**What you should do**: Omit the images and reproduce the rest of the entries exactly.

[Revision tracking records]

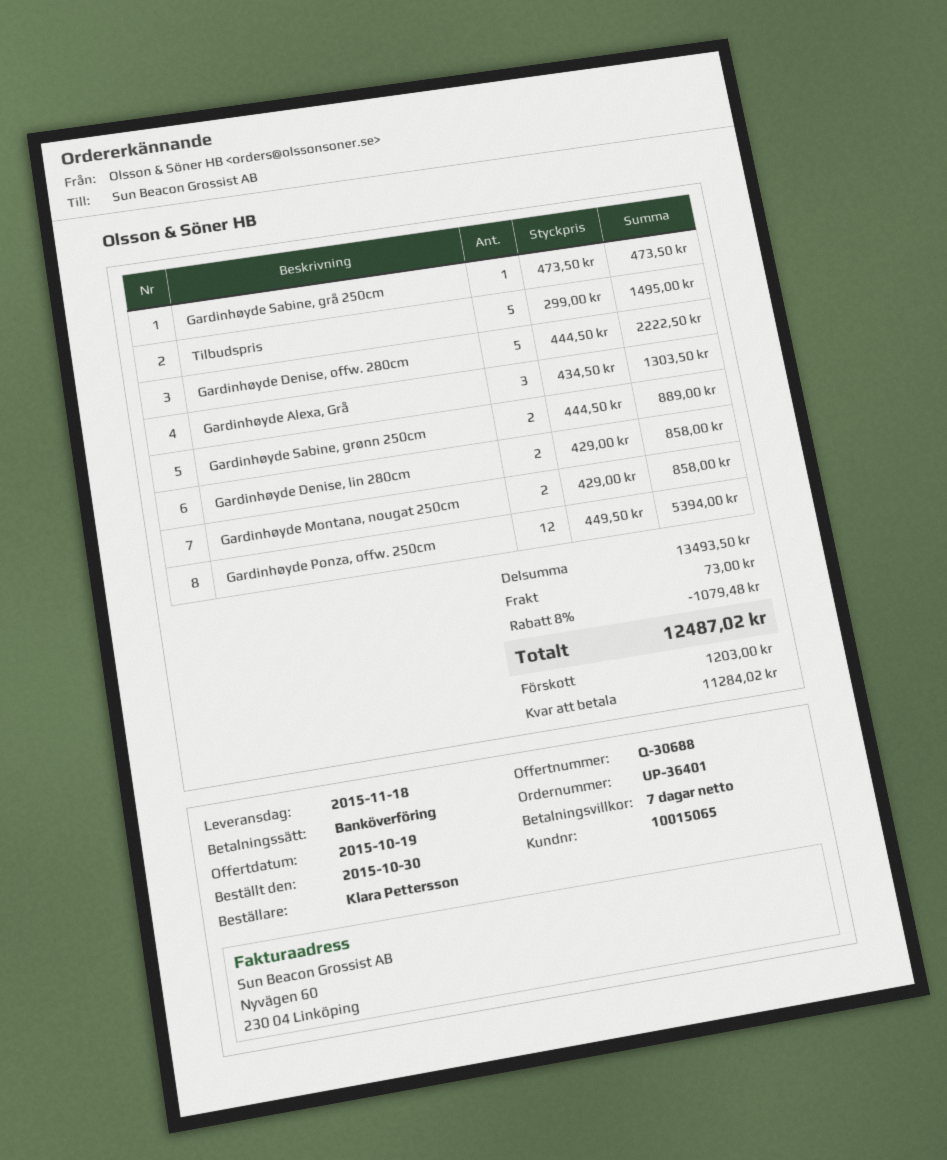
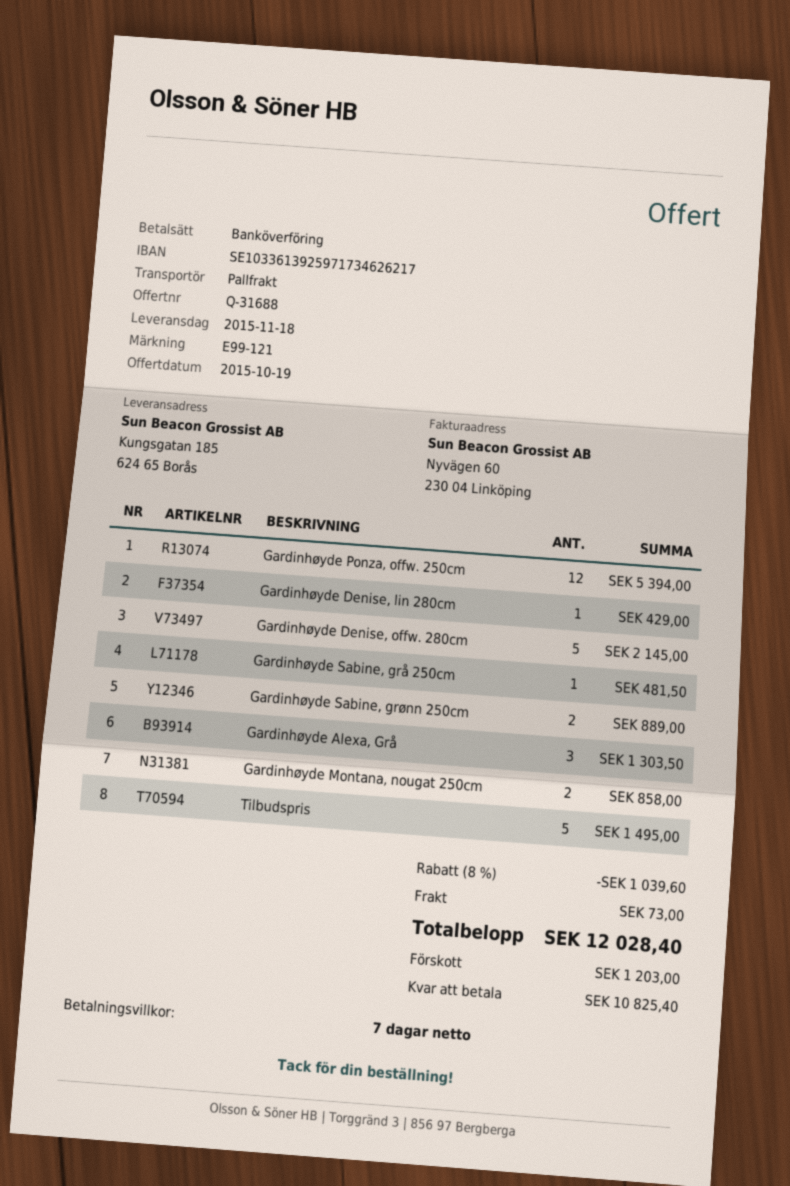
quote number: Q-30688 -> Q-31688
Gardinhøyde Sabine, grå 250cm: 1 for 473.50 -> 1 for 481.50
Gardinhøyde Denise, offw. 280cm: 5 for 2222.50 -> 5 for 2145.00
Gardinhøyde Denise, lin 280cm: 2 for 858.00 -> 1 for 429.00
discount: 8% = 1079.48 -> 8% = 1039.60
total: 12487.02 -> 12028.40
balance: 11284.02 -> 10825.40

**Solution to the exercise**:
quote number: Q-30688 -> Q-31688
Gardinhøyde Sabine, grå 250cm: 1 for 473.50 -> 1 for 481.50
Gardinhøyde Denise, offw. 280cm: 5 for 2222.50 -> 5 for 2145.00
Gardinhøyde Denise, lin 280cm: 2 for 858.00 -> 1 for 429.00
discount: 8% = 1079.48 -> 8% = 1039.60
total: 12487.02 -> 12028.40
balance: 11284.02 -> 10825.40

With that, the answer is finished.